Lokpal: The Lokpal law was enacted in January 2014 after a strong public campaign demanding the setting up of an empowered and independent institution to tackle cases of corruption. The chairperson and members of the Lokpal were not appointed till 2019, more than five years after the law was passed.

The manner in which appointments were finally made raised serious questions about the credibility of the selection process. An important principle for ensuring Independence of such bodies is that the selection committee should not have a preponderance of representatives of the government and the ruling party.

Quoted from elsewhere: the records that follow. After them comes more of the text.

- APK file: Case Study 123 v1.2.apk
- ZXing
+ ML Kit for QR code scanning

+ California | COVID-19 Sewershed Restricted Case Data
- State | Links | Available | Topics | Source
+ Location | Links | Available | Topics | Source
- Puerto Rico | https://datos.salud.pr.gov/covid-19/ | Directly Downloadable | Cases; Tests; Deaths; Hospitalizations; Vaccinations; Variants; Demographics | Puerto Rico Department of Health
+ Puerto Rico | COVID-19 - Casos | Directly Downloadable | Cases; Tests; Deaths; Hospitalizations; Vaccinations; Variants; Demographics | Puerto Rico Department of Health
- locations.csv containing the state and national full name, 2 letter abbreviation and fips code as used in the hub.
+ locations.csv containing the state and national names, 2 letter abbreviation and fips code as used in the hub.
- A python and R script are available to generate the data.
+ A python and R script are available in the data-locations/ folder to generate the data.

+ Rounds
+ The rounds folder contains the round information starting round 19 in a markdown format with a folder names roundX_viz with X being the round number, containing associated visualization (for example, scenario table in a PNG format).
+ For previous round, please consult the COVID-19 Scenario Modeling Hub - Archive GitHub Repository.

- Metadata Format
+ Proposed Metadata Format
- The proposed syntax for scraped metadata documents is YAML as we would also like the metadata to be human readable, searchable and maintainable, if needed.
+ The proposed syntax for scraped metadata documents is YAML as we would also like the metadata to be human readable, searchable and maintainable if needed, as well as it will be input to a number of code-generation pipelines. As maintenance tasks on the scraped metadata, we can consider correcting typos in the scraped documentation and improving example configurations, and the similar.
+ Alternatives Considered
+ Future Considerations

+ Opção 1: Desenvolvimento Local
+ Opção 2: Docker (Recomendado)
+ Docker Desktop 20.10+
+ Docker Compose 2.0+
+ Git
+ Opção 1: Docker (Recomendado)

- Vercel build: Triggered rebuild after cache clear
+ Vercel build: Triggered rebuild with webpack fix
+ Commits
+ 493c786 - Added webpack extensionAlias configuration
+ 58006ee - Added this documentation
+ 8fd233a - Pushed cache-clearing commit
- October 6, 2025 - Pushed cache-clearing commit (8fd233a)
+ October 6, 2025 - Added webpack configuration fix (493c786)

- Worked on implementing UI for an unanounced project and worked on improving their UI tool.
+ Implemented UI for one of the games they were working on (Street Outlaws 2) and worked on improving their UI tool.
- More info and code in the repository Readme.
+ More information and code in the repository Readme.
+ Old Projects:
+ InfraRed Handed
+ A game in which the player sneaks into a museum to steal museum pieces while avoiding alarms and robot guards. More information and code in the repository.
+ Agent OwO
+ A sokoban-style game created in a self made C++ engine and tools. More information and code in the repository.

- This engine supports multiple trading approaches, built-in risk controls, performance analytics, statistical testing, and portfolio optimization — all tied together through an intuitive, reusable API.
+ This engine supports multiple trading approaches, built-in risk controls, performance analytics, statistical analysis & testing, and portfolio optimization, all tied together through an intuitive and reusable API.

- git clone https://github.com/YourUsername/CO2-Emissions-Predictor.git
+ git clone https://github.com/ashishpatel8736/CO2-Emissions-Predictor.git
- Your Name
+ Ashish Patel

Since no one was recognized as the leader of the Opposition in the Lok Sabha after the 2014 elections, the selection committee comprised of Prime Minister Narendra Modi, the Speaker of the Lok Sabha, the CJI and Mukul Rohatgi, who served as attorney general during the BJP regime. The appointment of the chairperson and members of the Lokpal , therefore, came under a cloud with doubts arising about an inherent bias towards the selection of candidates favoured by the government and, therefore, about the ability of the Lokpal to function impartially and independently.

Similar problems have been plaguing the functioning of other institutions in the country. In the last general elections, even the Election Commission was found wanting. Many of its decisions - not taking note of infractions by leaders of the ruling party, disregarding dissent of one of its own in handing out clean chits to the PM - fuelled perception of bias and dented its image in the public mind.

Autonomous and robust institutions are the bedrock of a democracy. Unless they stand as bulwarks against the multiple challenges that threaten our republic today, there is a real danger that peoples’ democratic rights are liable to be trampled with impunity.